Alla fabbrica elettrotecnica “Kozlov” di Minsk già da lunedì si sono radunati centinaia di lavoratori nel cortile dell’impresa. Come riportato da vari canali Telegram i dipendenti dello stabilimento hanno chiesto alla direzione di rivolgersi all’amministrazione di Lukashenko con la richiesta di ripristinare Internet e fermare “detenzioni irragionevolmente dure”. Il direttore dello stabilimento si è presentato all’assemblea con i suoi mazzieri e ha minacciato: “Vi lascerò senza salario se non riprendete subito il lavoro”. La manifestazione non è durata a lungo: sono arrivate subito delle autoblindo cariche di poliziotti che hanno caricato i lavoratori. Due di essi sono stati arrestati.

Alla “Belenergosetproekt”, sempre di Minsk, durante la pausa pranzo del giorno 9 i dipendenti dell’impresa sono usciti in strada e hanno iniziato a gridare “Vivi Bielorussia!” chiedendo la destituzione  del despota al potere per poi raggiungere in corteo la Kozlov per portare la loro solidarietà per l’attacco subito dalle forze dell’ordine. Hanno abbandonato il lavoro pure i lavoratori dell’Accademia delle scienze, quelli dell”azienda di margarina di Minsk, per poi sciamare in corteo per le vie della città. Sciopero, ma solo in alcuni reparti, alla fabbrica (sempre della capitale) “Integral” che produce semiconduttori e sono scesi in lotta anche i dipendenti dello zuccherificio comunale.  Sono ferme per sciopero da martedì pure la linea grigia della metro e alcune linee degli autobus.

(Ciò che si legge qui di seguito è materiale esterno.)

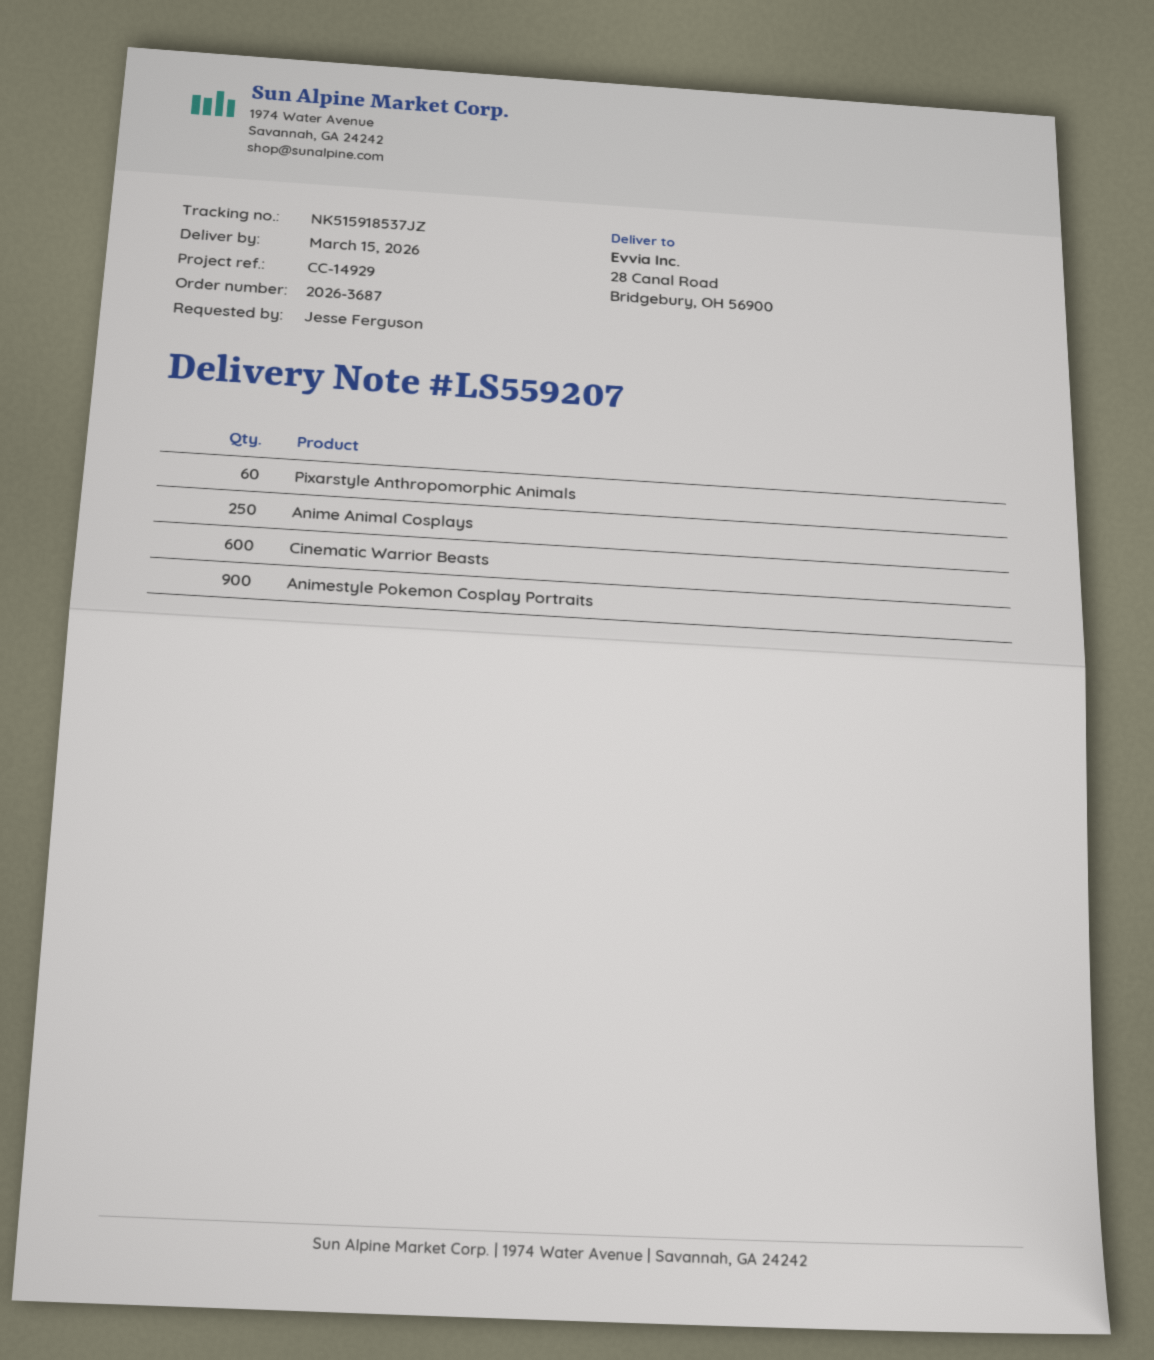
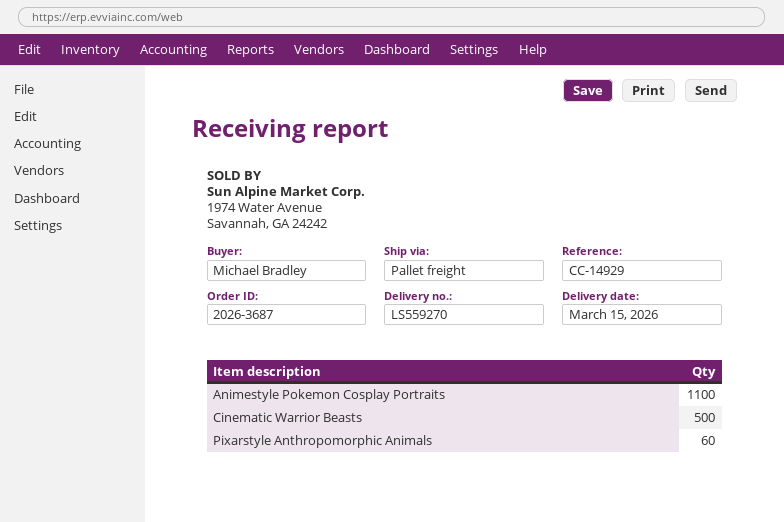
delivery note number: LS559207 -> LS559270
ordered by: Jesse Ferguson -> Michael Bradley
Anime Animal Cosplays: 250 -> none
Cinematic Warrior Beasts: 600 -> 500
Animestyle Pokemon Cosplay Portraits: 900 -> 1100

Si sciopera già da lunedì a Zhlobin, allo Stabilimento metallurgico bielorusso (BMZ). Anche qui gli operai in sciopero avanzano rivendicazioni politiche: il rilascio dei prigionieri  e lo svolgimento di libere elezioni presidenziali. “Immediate dimissioni di Lukashenko” sono richieste fatte dagli operai alla “Grodno Azot” di Grozno. E non si lavora anche a Bobruisk alla “Belshina”. Fermi i minatori alla miniera di sale di Soligorsk.

Si tratta di un movimento – per quanto si può capire in questo momento – ancora ridotto e a macchie di leopardo, in una situazione complessa che tuttavia rimanda alla grande tradizione dei movimenti di scioperi specificatamente politici nella Russia di inizio Ventesimo secolo. Delle agitazioni incapaci forse da sole di rovesciare la dittatura ma che potrebbe essere un momento di vitale protagonismo capace di far accrescere la fiducia dei lavoratori nella propria forza.